Post by: Lachlann on December 23, 2009, 02:02:35 AM
Quote from: Teknoir on December 23, 2009, 01:47:14 AM
Well some of us are so used to being ignored, patronized, and otherwise devalued for what's between our legs that it's no wonder some of us underestimate just how accepting a potential partener can be.

It's also kinda hard to accept acceptance from someone else while you still hate your own body.

I have no solution, that's just my take on the problem. Some of us don't lack faith without a reason.
And I go through all of that, especially being patronized.

I don't like my body for many reasons either. Gender reasons, constant pain, disorders, etc... but it's not very realistic to think this way when there's a huge world out there with several different kinds of people and loads of proof of successful relationships that are able to see passed our conditions. I see people almost every day underestimate technology and other people and it blows my mind.

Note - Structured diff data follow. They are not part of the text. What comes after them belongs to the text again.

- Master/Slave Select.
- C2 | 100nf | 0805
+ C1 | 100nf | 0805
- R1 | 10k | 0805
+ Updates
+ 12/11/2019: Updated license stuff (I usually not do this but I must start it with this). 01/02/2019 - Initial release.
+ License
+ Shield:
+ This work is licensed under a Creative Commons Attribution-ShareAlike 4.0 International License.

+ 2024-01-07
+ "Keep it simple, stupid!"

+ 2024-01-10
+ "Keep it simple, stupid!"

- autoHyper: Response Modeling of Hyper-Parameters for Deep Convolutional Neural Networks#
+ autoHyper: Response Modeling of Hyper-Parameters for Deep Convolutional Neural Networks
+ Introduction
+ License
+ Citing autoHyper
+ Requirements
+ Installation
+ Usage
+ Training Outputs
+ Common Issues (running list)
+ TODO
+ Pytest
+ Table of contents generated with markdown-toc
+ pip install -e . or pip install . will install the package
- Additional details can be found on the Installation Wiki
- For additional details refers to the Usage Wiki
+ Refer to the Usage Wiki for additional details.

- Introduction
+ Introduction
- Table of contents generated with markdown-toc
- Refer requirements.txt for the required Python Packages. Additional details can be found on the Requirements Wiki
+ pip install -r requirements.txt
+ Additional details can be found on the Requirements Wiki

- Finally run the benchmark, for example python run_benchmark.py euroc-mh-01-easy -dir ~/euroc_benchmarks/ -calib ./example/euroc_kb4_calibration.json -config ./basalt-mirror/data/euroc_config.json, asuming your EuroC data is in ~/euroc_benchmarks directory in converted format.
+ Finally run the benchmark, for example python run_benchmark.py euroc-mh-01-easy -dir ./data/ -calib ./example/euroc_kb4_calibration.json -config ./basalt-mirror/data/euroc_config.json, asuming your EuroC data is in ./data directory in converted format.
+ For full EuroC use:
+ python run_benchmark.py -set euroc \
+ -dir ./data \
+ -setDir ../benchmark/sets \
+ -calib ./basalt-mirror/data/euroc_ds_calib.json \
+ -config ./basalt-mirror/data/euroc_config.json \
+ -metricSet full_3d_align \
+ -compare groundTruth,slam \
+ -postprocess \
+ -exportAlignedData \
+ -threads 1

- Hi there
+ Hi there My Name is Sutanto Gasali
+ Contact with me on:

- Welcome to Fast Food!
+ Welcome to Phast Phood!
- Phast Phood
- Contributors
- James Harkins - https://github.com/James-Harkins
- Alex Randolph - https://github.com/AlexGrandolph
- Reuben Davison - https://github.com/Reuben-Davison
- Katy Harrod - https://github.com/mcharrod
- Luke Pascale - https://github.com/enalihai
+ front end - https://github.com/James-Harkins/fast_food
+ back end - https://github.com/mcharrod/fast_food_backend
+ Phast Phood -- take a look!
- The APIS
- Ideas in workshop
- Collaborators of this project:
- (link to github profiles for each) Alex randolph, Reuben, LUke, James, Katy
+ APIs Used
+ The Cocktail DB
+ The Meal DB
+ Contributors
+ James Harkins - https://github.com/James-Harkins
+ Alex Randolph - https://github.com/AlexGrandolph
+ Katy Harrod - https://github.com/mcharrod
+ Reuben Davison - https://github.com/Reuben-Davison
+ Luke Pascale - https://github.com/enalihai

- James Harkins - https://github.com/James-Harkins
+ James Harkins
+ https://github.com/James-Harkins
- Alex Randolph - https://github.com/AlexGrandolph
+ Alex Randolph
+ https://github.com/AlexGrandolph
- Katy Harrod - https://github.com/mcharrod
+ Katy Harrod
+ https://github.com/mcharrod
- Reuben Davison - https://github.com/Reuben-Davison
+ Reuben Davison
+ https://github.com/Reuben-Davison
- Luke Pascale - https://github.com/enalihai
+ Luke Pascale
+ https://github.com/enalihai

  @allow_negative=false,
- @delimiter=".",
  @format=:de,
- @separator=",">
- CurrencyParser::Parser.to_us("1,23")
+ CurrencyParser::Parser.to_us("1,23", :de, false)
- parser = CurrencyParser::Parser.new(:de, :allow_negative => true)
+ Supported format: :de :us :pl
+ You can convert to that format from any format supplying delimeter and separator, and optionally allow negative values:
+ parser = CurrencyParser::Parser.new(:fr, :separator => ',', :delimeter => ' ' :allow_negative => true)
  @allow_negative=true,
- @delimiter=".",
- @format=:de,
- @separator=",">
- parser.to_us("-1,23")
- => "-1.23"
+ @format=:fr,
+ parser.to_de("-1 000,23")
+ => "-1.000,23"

Let me put it this way, and to clarify I'm not making jabs at people when I say this or be patronizing, but crawling seems a lot safer than if you were standing. When you're standing the fall is a lot longer and more painful, and when you're crawling around it's easier to resume the crawling position, right? But the thing is, when you're on the floor all you see is the crap on the ground and when you look up, the good things seem so far away and so you don't really see it... but in turn no one really sees you, because they've got better things to do than look at the ground. However, if you actually stand up and learn to see the good things then you start to realize that crawling around isn't worth it.

And this is the thing. Low expectations might work if you're going to see a movie, but in life? Very rarely does someone come to 'save' you, and if they do it's usually when you've gotten fed up. I think we all know that, hence why some of us have decided to do something about it in whatever way that may be is up to them. But we're on this site, so we know this. And honestly, I think some of us are creating more negativity by underestimating and having low expectations. Is it your fault? Not you being transgendered or having difficult things to deal with, or heck, feeling bad about it... but you can make yourself feel a lot worse than necessary.

A stranger might not make you feel better about your dysphoria, I agree, but it's more about us than it is about someone else. Like I said, very rarely does someone come along and 'save' us, a lot of this is about how we deal with it, not someone else.
Title: Re: Dating and relationships.
Post by: tekla on December 23, 2009, 11:40:58 AM
See, I don't think "that's Right!".. I think "WOW! A guy who actually acts like a gentleman!"

For the women I know who use that - and they both have a highly personal way of expressing that phrase - its based on two things.  First, they are aware they are dealing with men (and they are people who know men and are very comfortable with them), and men need (and want) direction and almost constant reassurance (at least when dealing with women).  So, in that sense I always took it as a reassuring deal, that yes, I was doing the right thing, behaving in the right way and all that.  Kind of in the same way a good boss goes around and keeps encouraging people to keep up the good work.

Second, and perhaps more important. I suppose you could use either of two words here - 'boundaries' or 'standards.'  They have some sort of general idea of what they want (if not an exacting very specific one) and they are not going to take less than that (or you better rise up to that).  Like the Fair where they have those signs on the carnival attractions: You must be this tall to ride kind of deal.

I suppose I could have put it "Yo, yo Homeboy! This is the way we roll, and if you want to roll with us you better get on board."

And to be sure, there are lot of women in the world who are far more interested in what's in your wallet then in your pants.  They have expectations of a standard of living and if they don't think its going to be you providing it, the rest does not matter at all.